The husband and wife team of Joshua and Anne-Lee Gilder are a couple of latter-day Heinrich Schliemanns, and their Troy is the mysterious death of Tycho Brahe, the 16th-century astronomer. Heavenly Intrigue: Johannes Kepler, Tycho Brahe, and the Murder Behind One of History's Greatest Scientific Discoveries is the story of that death, the events leading up to it, and the use of 21st-century technology to get at the truth, some 400 years after the fact.
Tycho Brahe was a larger-than-life figure. A Danish nobleman, he rejected his cultural peer pressure and studied astronomy, astrology and alchemy instead of soldiering, the usual occupation of his class. He married a commoner whom he loved and spent a good deal of his life securing noble rights for his wife and children. Yet, though he abhorred politics, Brahe was skilled in the ways of the court, and though he cast his lot with science, he was able with a sword, and once had the bridge of his nose sliced off in a duel. True to his nature, rather than wearing a flesh colored prosthesis (which was available at the time), he chose instead to wear one of solid gold. This against-the-grain attitude carried over into his research, and after realizing the gross inadequacies of the astronomical observations of the ancients, he set about his life-long task: creating an accurate map of the motions of the planets.

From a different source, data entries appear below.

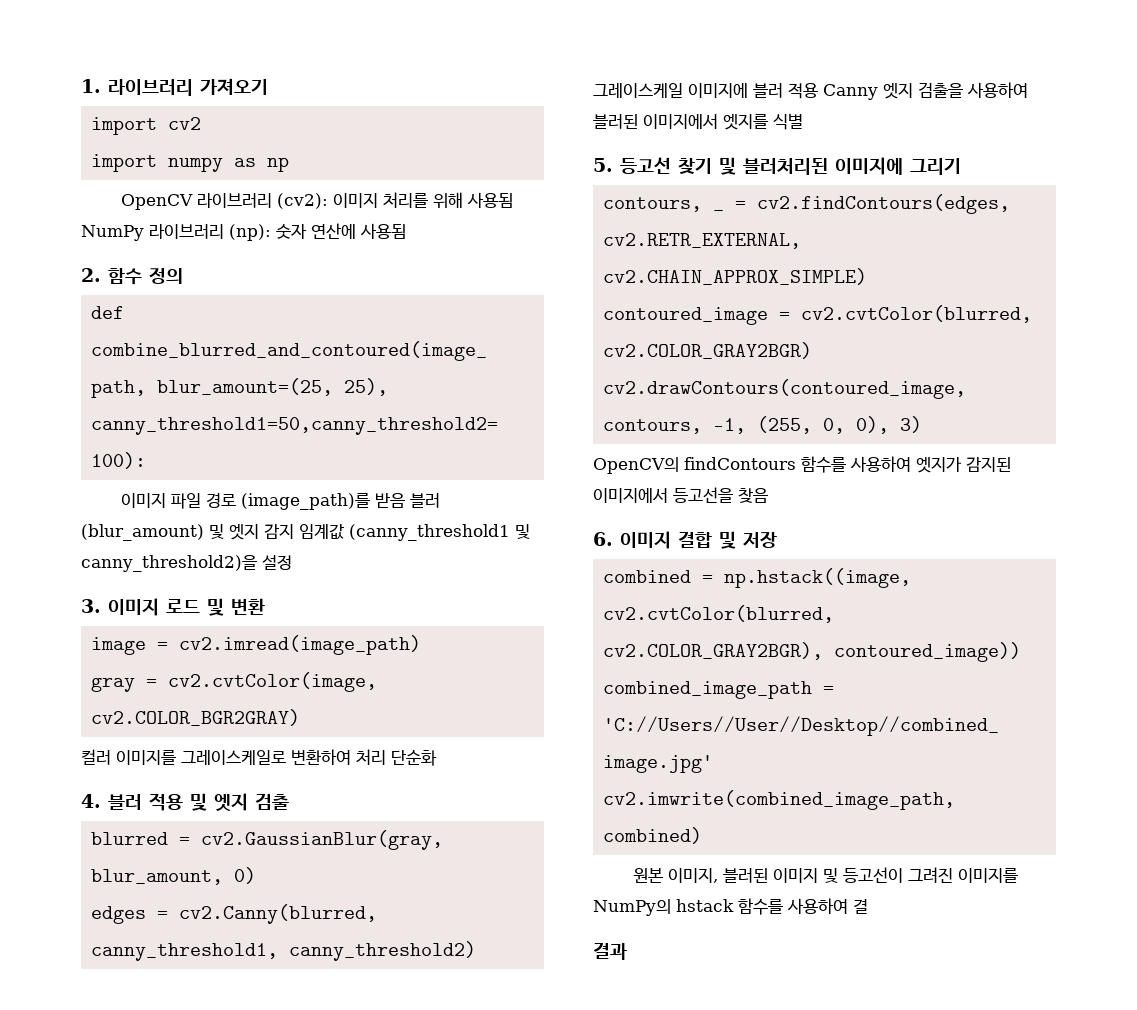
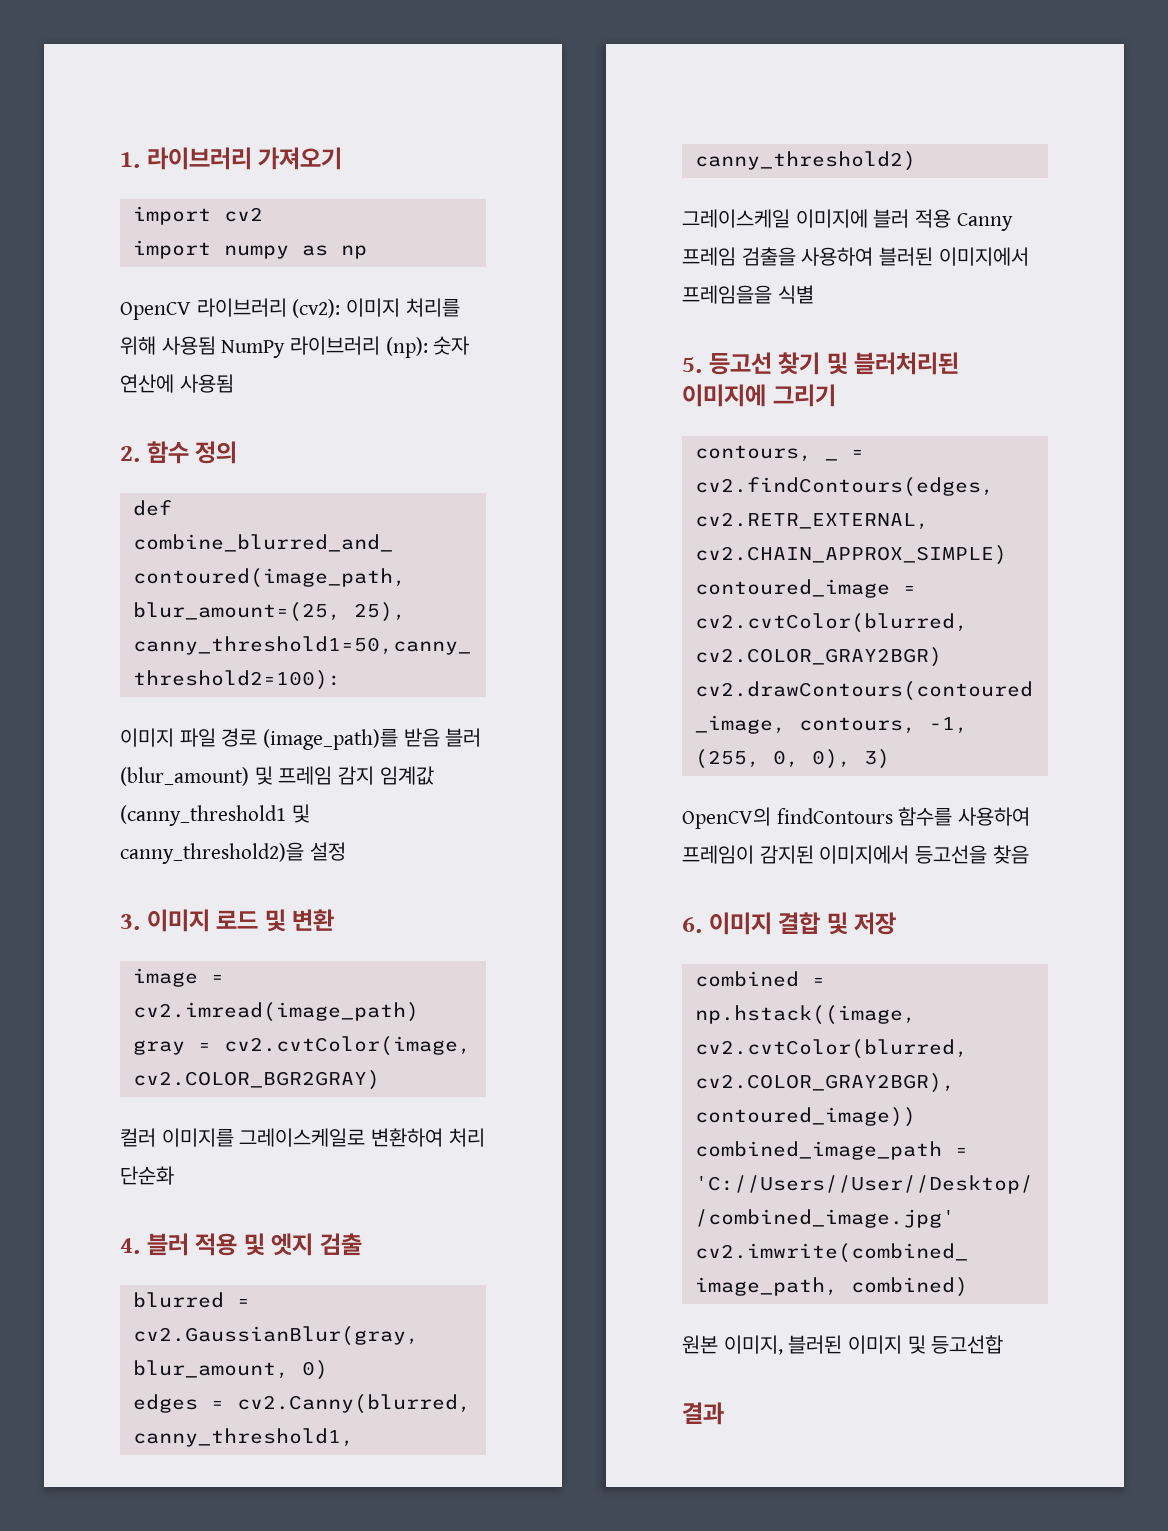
- 이미지 파일 경로 (image_path)를 받음 블러 (blur_amount) 및 엣지 감지 임계값 (canny_threshold1 및 canny_threshold2)을 설정
+ 이미지 파일 경로 (image_path)를 받음 블러 (blur_amount) 및 프레임 감지 임계값 (canny_threshold1 및 canny_threshold2)을 설정
- 그레이스케일 이미지에 블러 적용 Canny 엣지 검출을 사용하여 블러된 이미지에서 엣지를 식별
+ 그레이스케일 이미지에 블러 적용 Canny 프레임 검출을 사용하여 블러된 이미지에서 프레임을을 식별
- OpenCV의 findContours 함수를 사용하여 엣지가 감지된 이미지에서 등고선을 찾음
+ OpenCV의 findContours 함수를 사용하여 프레임이 감지된 이미지에서 등고선을 찾음
- 원본 이미지, 블러된 이미지 및 등고선이 그려진 이미지를 NumPy의 hstack 함수를 사용하여 결
+ 원본 이미지, 블러된 이미지 및 등고선합

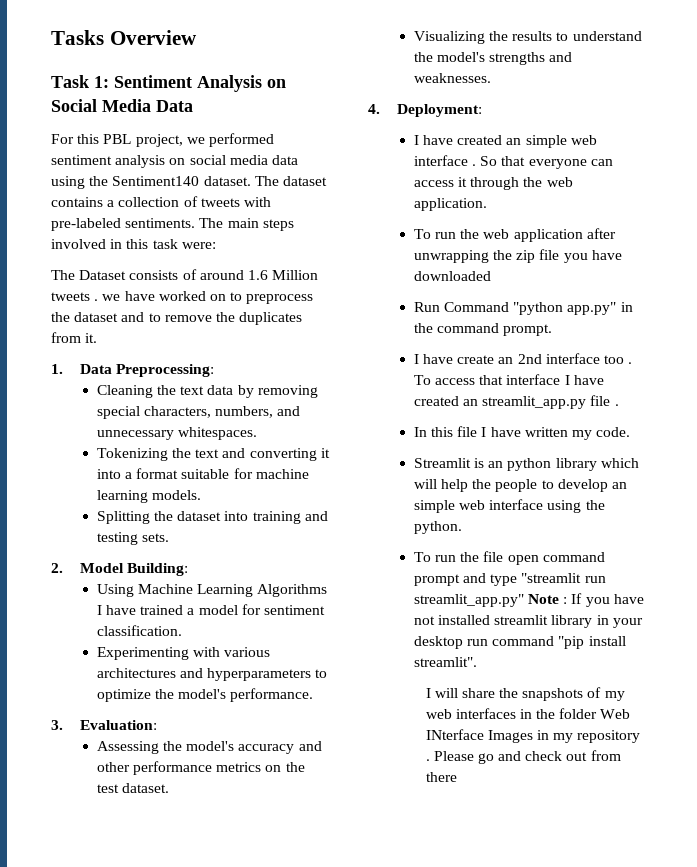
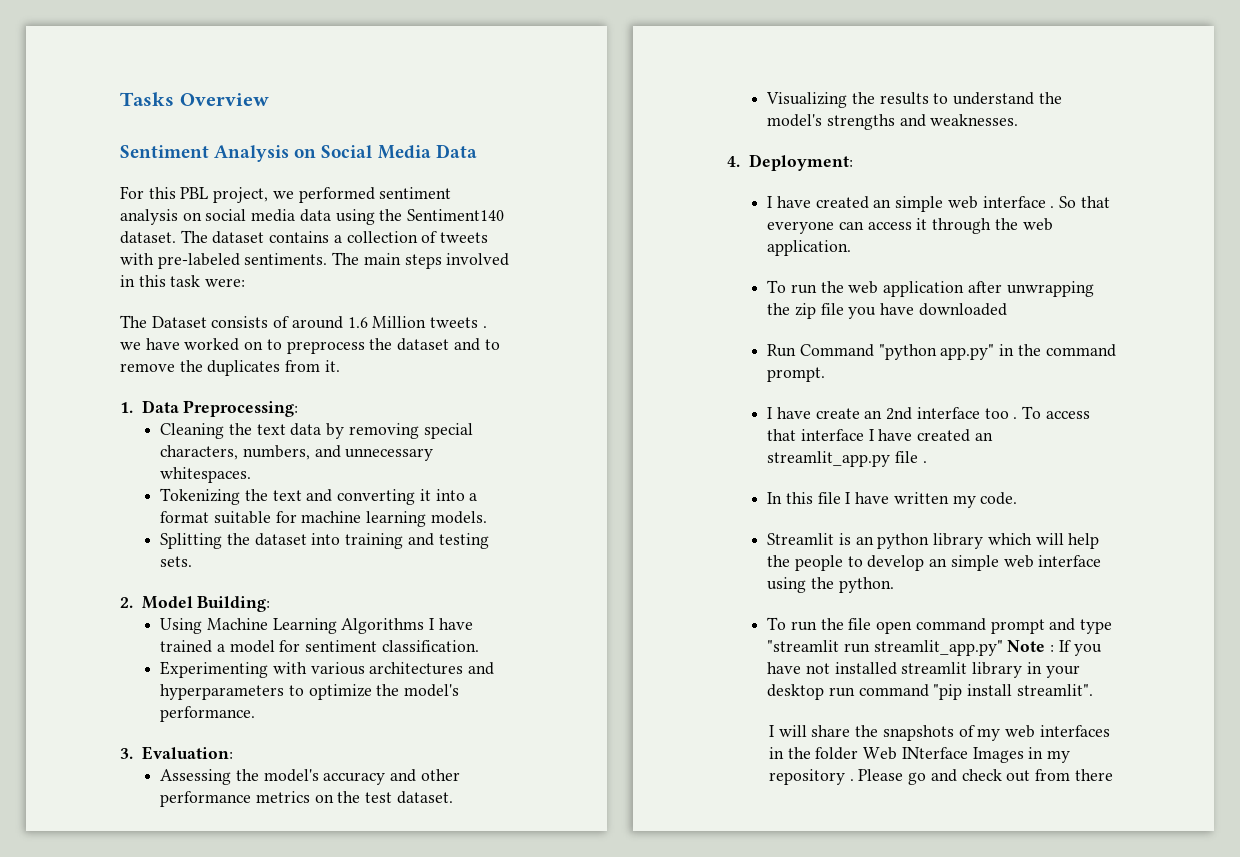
- Task 1: Sentiment Analysis on Social Media Data
+ Sentiment Analysis on Social Media Data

Enter Johannes Kepler. William Shakespeare himself could not have created a more slippery, conniving villain than this German astronomer. Born of a poor family, abused and hated by his parents, Kepler emerges in his correspondence as nothing less than a Renaissance sociopath. The Gilders create a portrait of man driven by a desire for greatness in astronomy, whose half-baked theory of cosmic spheres was treated with characteristic gentleness by Tycho Brahe, who offered his own home and more to Kepler, who in turn immediately set about dreaming up ways to wrest Brahe's observational data from him. That after Brahe's death Kepler discovered that planets have elliptical orbits, one of the touchstones of science, seems almost accidental.
Historians have long regarded Brahe's sudden illness and death in 1601 as, at the very least, dubious. The Gilders explore recent research into this event, and, like a historical CSI team, make a very good case for Brahe's death by poisoning with Kepler as the poisoner. Isaac Newton once humbly said that his accomplishments were due to his "standing on the shoulders of giants." One giant he was referring to was Tycho Brahe. It could be said that Johannes Kepler was a giant as well, as Newton's theories were a direct result of Kepler's discovery, but in Heavenly Intrigue, Kepler comes across more as a a very small man indeed.